Selective enrichment of tRNA with m¹A modification profiles. Mutation fractions from uninfected Vero cell (n = 3, red) or cell free viral preparations (n = 6, blue) are shown. (A) Mutation fractions of tRNA^Leu(AAG) residues around the wobble anticodon position (35 for this tRNA) without (DM-) and with (DM+) demethylase treatment showing the I34 modification. (B) Mutation fractions of tRNA^Leu(AAG) around the residues at position 67 which corresponds to m¹A58 in the tRNA nomenclature. tRNA^Leu(AAG) shows higher mutation fraction in the viral preparations, consistent with SARS-CoV-2 selectively packaging m¹A modified tRNA^Leu(AAG). (C) Mutation fractions of the top five abundant tRNA^Glu(TTC) isodecoders at position 57 (DM-) which is validated as m¹A in the T loop upon removal by demethylase treatment (DM+). Isodecoder nomenclature is according to the tRNAScan score of each tRNA^Glu(TTC) gene.
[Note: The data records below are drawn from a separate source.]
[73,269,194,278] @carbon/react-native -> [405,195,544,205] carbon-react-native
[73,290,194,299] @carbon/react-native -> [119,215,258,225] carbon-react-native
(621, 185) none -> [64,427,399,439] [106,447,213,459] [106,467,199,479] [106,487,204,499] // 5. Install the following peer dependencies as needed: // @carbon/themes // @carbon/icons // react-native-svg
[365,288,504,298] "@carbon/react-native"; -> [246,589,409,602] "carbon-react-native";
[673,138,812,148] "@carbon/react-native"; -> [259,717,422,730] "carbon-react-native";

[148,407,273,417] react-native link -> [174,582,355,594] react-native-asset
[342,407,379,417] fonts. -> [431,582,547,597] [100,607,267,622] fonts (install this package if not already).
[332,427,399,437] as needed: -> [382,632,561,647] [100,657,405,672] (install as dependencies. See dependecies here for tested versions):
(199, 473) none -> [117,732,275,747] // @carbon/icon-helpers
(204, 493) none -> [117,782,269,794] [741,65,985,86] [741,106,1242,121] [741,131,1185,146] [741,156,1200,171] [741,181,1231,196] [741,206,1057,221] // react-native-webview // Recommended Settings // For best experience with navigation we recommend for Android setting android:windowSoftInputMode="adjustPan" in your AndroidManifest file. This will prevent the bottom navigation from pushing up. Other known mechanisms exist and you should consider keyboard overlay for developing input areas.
The two isodecoders enriched in the viral preparations are nearly unmodified, corresponding to their counterparts in the Vero cells.

FIGURE 5

Large RNA sequencing identifies viral sequence variants, subgenomic viral RNAs, and signal recognition particle RNA. (A) Single nucleotide polymorphisms (SNPs) for each viral isolate identified by >90% mutation fraction from the Wuhan SARS-CoV-2 reference genome. (B) Mapped read count ratio of SARS-CoV2 genomic RNA to large ribosomal RNA (18S and 28S) in the viral preparations. (C) Normalized ratio of SRP RNA reads to SARS-CoV-2 genomic RNA reads in the viral preparations using the transcript size of 300 nucleotides for SRP, and 29,903 nucleotides for SARS-CoV-2. (D) Relative fraction of reads that bridge the junction between the 5′ leader region and the genomic RNA (set at 1) and between individual subgenomic RNA. Box and Whisker plot for n = 6 individual isolates.

FIGURE 6

Large RNA sequencing identifies candidate SARS-CoV-2 modifications. (A) Scheme of modification detection. An enzyme treatment (DM) and a chemical treatment (CMC) are added before library construction, producing four combinations for each sample. (B) Candidate modifications from comparing four treatment conditions. Site locations are indicated in a dashed line, nucleotide identity indicated on top of the SARS-CoV-2 gene map. Data from top to bottom: with and without demethylase only (±DM, -CMC); with and without CMC only (±CMC, -DM), with and without demethylase, also CMC (±DM, +CMC); with and without CMC, also DM (±CMC, +DM). Positions with mutations >5% in at least 4 of the 6 isolates but excluding the SNP positions in Figure 5A are shown.